Don’t bet N.C. tax system on the lottery
This article originally appeared in the November 17, 2004 issue of the Charlotte Observer.
On Election Day one issue was conspicuously absent from the state ballot: a lottery referendum. Which means we’ll be seeing more of Bubba.
Remember Bubba? He was the fictional Georgia store clerk who appeared in TV ads, happily selling lottery tickets to South Carolinians and thanking them for boosting Georgia’s education budget. The ads worked, and South Carolina caved in to the lottery. Suddenly Bubba was reborn as a South Carolina clerk with the same act, but this time the taunting pro-lottery message was directed at North Carolina. Will it work again?
The commercial was created by a group called the North Carolina Lottery for Education Coalition, which supposedly wants a lottery to raise money for public education and to keep North Carolinians’ money in state. North Carolinians have been purchasing S.C. lottery tickets, despite an archaic — but recently enforced — state law prohibiting the possession of gambling paraphernalia, including other states’ lottery tickets.
The S.C. lottery brought over $200 million into state coffers in Fiscal Year 2003, and in Fiscal Year 2002 the average American spent more on lotteries than on reading materials or attending movies. Considering these figures, it’s no wonder Gov. Mike Easley and other North Carolinians want a lottery of their own so badly. And why not? After all, enacting a lottery is better than raising taxes, right?
Wrong. The lottery is a tax.
State governments kept almost $14 billion, or 31 percent, of the nearly $45 billion spent on lotteries in Fiscal Year 2003. They did not consider this money to be tax revenue, but they should have. The money left over after lottery agencies pay winners and operating costs (the “profit”) is actually an implicit tax.
Many people believe the lottery can’t be a tax because a tax is mandatory and playing the lottery is voluntary. But they’re confusing the purchase with the payment. The ticket purchase is voluntary, but the payment of the tax is mandatory. It’s like buying alcohol in a state-run liquor store. The state levies excise taxes on alcohol and, although the purchase of alcohol is voluntary, those taxes are mandatory. With both alcohol and lotteries, the state prohibits the private sale of a product, creates a monopoly for itself and taxes the product.

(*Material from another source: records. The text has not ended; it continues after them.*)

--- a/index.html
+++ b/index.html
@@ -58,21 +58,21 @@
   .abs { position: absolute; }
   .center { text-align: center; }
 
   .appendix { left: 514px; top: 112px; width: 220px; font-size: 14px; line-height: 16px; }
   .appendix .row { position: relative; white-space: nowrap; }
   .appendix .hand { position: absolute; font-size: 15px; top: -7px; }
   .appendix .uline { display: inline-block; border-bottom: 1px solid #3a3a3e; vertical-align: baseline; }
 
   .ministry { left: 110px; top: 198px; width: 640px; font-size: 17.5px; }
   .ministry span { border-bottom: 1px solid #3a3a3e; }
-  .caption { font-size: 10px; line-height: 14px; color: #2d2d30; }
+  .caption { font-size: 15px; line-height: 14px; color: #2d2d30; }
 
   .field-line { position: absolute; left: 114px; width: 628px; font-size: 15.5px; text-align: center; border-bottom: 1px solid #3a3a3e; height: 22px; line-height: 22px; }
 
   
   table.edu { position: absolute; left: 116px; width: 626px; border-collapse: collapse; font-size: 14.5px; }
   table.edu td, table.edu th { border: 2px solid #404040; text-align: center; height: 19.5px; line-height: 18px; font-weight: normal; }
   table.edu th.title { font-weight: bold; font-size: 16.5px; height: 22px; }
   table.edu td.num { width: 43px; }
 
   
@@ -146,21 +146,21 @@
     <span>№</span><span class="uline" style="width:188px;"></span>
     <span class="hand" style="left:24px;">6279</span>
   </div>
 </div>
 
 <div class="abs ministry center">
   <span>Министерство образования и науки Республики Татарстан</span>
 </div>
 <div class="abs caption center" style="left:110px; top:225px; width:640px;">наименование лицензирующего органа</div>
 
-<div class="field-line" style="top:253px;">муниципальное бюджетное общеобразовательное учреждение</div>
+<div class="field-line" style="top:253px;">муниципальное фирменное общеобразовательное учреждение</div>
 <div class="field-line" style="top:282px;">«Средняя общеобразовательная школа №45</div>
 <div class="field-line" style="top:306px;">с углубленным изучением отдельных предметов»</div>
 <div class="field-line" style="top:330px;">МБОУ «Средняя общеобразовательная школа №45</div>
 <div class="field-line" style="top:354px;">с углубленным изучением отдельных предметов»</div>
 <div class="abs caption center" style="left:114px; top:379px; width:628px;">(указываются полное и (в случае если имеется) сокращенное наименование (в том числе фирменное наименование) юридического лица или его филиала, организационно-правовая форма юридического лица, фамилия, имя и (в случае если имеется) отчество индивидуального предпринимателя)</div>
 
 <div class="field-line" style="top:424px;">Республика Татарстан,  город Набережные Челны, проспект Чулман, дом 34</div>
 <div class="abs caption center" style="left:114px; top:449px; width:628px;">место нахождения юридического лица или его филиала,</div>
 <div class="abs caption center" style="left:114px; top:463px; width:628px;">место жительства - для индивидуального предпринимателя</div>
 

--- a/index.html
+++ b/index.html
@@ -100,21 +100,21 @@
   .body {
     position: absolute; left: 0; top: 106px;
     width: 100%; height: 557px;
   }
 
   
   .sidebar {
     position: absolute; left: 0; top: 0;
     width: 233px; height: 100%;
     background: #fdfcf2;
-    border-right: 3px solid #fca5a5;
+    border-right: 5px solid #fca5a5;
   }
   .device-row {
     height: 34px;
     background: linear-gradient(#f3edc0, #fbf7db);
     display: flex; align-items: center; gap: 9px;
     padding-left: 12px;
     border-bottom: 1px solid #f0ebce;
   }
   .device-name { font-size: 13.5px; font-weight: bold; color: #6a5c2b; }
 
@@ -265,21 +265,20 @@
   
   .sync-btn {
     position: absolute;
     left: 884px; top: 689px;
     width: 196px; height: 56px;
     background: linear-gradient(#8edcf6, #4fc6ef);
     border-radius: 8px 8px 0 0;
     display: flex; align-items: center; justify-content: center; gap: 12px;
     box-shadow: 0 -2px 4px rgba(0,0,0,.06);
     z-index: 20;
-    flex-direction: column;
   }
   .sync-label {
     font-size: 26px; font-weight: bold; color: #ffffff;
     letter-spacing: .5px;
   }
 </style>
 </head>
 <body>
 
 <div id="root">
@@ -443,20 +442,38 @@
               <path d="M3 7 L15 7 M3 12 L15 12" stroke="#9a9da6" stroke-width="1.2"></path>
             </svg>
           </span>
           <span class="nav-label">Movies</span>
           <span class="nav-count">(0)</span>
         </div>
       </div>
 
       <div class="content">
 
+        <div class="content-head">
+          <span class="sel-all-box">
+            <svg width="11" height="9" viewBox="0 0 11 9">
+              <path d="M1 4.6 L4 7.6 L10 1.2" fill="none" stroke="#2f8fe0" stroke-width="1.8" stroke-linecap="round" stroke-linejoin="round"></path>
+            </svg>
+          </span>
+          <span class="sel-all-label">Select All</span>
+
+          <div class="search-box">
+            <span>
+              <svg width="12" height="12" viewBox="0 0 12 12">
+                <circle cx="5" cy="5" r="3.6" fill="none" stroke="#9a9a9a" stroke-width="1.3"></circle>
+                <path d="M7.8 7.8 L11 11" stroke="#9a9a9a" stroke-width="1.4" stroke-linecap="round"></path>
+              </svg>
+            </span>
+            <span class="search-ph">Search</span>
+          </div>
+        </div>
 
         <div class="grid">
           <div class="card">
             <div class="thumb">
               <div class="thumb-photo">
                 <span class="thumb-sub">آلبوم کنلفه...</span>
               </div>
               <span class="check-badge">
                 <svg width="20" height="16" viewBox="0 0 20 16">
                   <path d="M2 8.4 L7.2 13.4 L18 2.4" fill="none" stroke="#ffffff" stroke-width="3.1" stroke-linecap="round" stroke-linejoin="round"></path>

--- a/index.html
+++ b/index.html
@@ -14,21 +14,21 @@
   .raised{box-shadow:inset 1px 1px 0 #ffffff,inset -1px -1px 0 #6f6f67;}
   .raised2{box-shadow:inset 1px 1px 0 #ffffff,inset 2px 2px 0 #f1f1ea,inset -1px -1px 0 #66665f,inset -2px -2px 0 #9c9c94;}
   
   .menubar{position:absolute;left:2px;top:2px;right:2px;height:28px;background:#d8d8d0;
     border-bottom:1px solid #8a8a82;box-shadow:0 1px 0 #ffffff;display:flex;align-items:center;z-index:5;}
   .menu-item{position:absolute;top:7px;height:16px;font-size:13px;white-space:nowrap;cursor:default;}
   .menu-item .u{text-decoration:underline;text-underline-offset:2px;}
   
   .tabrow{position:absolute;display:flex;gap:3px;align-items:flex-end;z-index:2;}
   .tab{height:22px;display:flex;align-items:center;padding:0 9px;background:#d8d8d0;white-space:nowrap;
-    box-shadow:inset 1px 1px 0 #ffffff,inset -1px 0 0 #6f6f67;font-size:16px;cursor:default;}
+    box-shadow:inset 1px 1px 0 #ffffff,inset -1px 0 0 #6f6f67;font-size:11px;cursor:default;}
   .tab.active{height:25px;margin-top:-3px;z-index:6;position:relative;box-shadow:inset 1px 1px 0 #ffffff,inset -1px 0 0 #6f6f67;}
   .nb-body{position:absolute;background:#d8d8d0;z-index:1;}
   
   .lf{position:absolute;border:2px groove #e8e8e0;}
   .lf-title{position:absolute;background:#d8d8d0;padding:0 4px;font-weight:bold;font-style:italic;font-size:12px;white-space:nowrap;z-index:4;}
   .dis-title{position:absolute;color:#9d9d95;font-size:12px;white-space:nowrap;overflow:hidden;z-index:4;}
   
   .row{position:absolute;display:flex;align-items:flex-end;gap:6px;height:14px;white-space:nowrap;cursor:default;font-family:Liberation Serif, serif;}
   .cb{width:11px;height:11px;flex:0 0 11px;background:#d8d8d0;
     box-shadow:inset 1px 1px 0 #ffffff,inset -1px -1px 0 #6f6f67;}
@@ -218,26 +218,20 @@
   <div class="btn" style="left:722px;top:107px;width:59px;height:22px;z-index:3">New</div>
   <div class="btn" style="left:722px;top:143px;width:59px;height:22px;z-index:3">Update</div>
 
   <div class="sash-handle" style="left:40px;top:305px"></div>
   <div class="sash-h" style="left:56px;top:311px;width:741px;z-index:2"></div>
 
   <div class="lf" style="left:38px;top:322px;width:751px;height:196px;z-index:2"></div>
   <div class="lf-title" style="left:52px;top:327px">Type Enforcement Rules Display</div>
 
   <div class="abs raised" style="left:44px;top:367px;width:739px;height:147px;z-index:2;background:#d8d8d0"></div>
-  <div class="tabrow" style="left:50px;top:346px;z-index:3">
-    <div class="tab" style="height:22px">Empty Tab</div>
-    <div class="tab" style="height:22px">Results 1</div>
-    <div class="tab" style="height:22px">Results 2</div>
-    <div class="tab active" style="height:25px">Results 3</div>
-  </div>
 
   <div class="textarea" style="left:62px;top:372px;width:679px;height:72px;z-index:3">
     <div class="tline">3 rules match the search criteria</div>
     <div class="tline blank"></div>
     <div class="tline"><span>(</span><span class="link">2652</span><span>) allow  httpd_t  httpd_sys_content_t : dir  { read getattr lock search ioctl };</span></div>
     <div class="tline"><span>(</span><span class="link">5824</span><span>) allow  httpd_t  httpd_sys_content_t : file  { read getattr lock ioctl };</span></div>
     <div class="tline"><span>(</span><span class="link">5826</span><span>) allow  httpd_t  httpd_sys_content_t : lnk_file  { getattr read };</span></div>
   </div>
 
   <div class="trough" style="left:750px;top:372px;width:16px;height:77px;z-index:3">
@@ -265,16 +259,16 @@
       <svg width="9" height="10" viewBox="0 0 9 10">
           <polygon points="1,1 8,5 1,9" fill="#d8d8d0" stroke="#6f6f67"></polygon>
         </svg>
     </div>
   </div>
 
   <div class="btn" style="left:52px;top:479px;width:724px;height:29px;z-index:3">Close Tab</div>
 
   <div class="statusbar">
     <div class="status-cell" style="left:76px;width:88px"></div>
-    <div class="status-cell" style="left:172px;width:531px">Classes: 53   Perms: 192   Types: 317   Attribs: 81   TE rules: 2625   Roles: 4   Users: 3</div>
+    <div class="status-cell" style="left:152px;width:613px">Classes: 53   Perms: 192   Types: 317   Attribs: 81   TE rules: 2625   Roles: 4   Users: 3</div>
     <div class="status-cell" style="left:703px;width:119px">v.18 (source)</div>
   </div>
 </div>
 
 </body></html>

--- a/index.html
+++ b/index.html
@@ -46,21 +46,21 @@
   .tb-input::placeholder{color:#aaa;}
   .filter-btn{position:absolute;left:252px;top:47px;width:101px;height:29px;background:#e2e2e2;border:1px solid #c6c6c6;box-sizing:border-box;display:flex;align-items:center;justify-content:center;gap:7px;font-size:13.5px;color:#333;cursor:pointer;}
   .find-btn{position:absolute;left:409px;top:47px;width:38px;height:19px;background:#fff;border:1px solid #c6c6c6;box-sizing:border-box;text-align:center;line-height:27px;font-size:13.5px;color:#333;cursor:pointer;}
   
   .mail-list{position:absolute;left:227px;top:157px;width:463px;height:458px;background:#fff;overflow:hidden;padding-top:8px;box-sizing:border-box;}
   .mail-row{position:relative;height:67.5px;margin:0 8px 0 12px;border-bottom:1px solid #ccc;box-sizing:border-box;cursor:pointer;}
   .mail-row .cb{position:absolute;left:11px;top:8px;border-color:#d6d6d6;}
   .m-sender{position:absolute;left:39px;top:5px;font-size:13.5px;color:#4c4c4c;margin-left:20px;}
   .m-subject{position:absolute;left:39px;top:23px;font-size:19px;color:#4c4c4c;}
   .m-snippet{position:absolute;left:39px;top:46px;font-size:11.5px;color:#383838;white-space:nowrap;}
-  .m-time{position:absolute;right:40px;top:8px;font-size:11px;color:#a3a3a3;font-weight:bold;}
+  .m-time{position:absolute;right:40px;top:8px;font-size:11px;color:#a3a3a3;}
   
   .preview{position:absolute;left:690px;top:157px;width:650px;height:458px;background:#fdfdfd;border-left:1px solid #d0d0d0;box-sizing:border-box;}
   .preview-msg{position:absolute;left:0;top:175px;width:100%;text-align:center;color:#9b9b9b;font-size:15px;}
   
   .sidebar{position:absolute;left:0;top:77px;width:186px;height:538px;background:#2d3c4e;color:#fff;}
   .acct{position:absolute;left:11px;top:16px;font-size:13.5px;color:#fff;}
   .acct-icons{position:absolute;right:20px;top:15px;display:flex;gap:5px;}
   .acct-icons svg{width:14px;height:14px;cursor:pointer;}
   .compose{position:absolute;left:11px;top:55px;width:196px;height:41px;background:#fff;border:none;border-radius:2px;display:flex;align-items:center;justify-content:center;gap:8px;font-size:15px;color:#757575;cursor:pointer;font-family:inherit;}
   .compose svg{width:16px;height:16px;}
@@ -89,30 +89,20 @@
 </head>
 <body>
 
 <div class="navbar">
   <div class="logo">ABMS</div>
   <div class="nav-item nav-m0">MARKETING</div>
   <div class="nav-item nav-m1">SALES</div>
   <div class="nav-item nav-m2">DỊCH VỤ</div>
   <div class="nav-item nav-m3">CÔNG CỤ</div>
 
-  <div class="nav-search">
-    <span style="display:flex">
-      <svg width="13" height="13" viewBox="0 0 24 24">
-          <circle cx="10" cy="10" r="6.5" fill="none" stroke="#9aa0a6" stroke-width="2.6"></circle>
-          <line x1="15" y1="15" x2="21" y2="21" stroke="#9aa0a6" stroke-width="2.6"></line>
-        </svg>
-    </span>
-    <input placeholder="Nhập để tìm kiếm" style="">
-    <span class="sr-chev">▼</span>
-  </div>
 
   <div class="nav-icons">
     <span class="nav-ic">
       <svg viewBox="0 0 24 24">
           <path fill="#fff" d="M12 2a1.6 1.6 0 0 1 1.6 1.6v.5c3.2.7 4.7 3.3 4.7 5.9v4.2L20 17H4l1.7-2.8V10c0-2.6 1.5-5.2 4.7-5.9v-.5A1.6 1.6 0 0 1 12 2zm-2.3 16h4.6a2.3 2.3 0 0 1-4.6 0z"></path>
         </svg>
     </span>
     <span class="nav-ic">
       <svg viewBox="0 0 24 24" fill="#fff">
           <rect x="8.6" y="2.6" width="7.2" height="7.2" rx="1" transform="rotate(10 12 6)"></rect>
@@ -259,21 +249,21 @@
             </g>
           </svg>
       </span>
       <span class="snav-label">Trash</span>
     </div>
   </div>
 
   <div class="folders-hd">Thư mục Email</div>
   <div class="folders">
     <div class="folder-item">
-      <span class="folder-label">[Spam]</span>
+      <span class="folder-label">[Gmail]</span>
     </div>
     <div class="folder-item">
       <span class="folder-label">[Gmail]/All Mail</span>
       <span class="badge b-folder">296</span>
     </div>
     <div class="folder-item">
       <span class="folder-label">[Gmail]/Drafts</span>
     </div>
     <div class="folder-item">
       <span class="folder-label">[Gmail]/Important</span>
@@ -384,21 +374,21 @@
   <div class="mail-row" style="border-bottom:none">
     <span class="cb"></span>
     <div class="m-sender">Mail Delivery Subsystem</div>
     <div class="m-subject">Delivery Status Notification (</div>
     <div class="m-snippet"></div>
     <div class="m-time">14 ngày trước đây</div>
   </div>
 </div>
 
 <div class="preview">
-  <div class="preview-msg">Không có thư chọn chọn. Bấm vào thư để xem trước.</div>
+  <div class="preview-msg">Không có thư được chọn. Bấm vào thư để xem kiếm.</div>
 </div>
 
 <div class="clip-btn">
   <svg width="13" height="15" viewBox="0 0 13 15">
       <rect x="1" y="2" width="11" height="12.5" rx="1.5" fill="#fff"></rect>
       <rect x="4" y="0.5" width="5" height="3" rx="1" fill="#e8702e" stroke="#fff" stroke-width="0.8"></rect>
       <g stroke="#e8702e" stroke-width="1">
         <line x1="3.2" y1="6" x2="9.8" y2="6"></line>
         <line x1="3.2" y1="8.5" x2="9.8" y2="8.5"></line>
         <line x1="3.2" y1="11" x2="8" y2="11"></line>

Does it really matter whether the lottery is a tax? Absolutely. Lotteries are simply poor tax policy, for several reasons.
First, high taxes on specific products violate the principal tenet of sound tax policy, what economists call neutrality. By singling out certain goods or industries for higher rates, lawmakers distort consumer spending and ultimately damage a state’s economy.
Second, good tax policy requires taxes that are transparent, or clear to taxpayers. Taxpayers should understand what is being taxed and at what rate. Lottery retailers do not give customers receipts itemizing the tax, and since states advertise the lottery as a recreational activity rather than as a revenue-raising activity, consumers may be unaware of the implicit tax rate.
Third, many studies have shown lotteries to be regressive, meaning low-income people spend more on lotteries as a percentage of their income. Should the government be in the business of selling, advertising and taxing a product on which the poor spend more and bear a disproportionately large share of the tax burden?
Finally, lottery revenue is not always used as promised. The N.C. lottery would raise money for public education. But money ostensibly raised for education can be spent on other things — even in states where there is a “lockbox” protecting lottery revenue. Legislators can shuffle funds and allocate less money to education than they otherwise would, knowing lottery funds will make up the difference.
Southern states have been the most reluctant to enact them, but concerns about “losing” money to neighboring states have prompted some of them to give in. South Carolina and Tennessee recently joined the ranks of lottery states, leaving North Carolina completely surrounded by lotteries.
Oklahomans voted Nov. 2 to adopt a lottery, and as the dominos fall, North Carolina could very well be next. The governor and legislature have been fervently debating the idea of a lottery referendum for several years, and it will probably be just a matter of time before North Carolinians have to decide the issue at the ballot box.
Voters might oppose the idea of a lottery for a number of reasons, including concerns that a lottery is an inefficient way to raise government revenue, worries about gambling addiction and moral qualms about state-sponsored gambling. They should add tax policy concerns to that list. A lottery would make their tax system more regressive, less neutral and less transparent — in general, less principled.
And let’s not forget that it would upset Bubba.
Alicia Hansen is a staff writer at the Tax Foundation and author of the report “Lotteries and State Fiscal Policy.”